Charlie is our central character. We start with her at fifteen and sixteen, ending with her in her late fifties. It is around her life that we circle. The whole book hinges on a mistake at fifteen. A few minutes in the back seat of a red Vauxhall and the lifelong consequences.


In 1978, when our story begins, Charlie is the fifteen-year-old girl who gets pregnant. Politicians have forced the closure of abortion clinics in the country and the only safe way to get a termination is by travelling to Sydney. Charlie waits in the plane at Auckland airport, alongside two others on the flight for the same reason. The flight is delayed. Mechanical problems keep them waiting on the tarmac until at last, Charlie gets off the plane and decides upon a different course.


Her pregnancy will be a work of concealment. She has already been sent to a different doctor, as her mother seeks to hide from the shame that is bound to follow. More the mother’s shame than Charlie’s. Soon she is sent away to a distant ‘friend’ in Napier, only to return six months later as if nothing had happened. We are gradually led to a powerful scene at the hospital where the girl who has just given birth never gets to see the child. Another family takes him away and is relieved at the thought that the young mother will never know their names, or that of the boy they call James.


Fast forward to contemporary times. Middle-aged Charlie is living in Wellington with her eighteen-year-old grandson Tom. Her lost son’s son. Tom has started at university and is about to go on a first date. Raised alone by his grandmother, he has been protected from past facts and the difficulties of anxiety and lack of empathy that plague someone on the Asperger’s spectrum. Not everyone gets Tom, but that lack of empathy is yet another of the big plot loops.


As the story drives forwards we assemble the facts from the past. How Charlie’s eighteen-year-old son Jim, not far from becoming the father of Tom, invaded his mother’s life once more. Somehow since she last almost saw him, he has turned bad. Now he terrorises his mother and uses her house to make and sell drugs. Eventually, after Charlie finds him having sex with a schoolgirl he has plied with drugs, she turns him over to the police and her life is free from him once more. Right up to the day that he turns up and dumps his four-year old son, Tom, on her. It is a duty she willingly accepts.
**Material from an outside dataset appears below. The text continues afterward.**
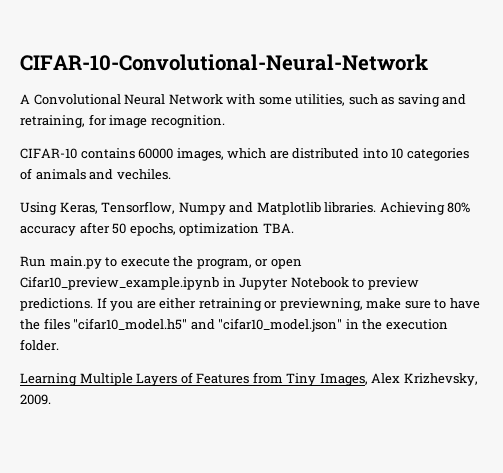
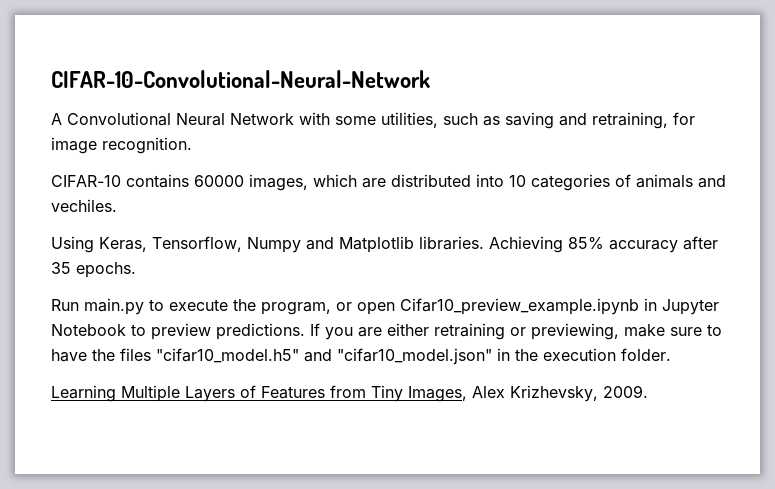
[447,202,471,213] 80% -> [568,237,604,250] 85%
[112,223,294,236] 50 epochs, optimization TBA. -> [51,262,136,278] 35 epochs.
[279,298,363,311] previewning, -> [531,323,619,340] previewing,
I could go on and on, following the twists, the looping themes, but that would spoil all that the book has to offer. Rarely do I read of book of fiction that confronts so many questions and issues. Without deploying too many spoilers, the burning question that lingers, once you know that Tom’s young mother committed suicide soon after his birth and that Jim’s schoolgirl victim was found dead from an overdose, is what a difference staying on the flight to Sydney could have made. Two young women might not have died, but Charlie would not have been able to raise Tom. As New Zealand wrestles with the arrival of COVID and a referendum on drugs and euthanasia approaches, the protagonists are wrapped in layers of meaning and significance.


This is a stunning novel. At times both humorous and bleak, there are so many loops to find. Some are obvious, others take days and weeks to reveal themselves. A novel that keeps on giving.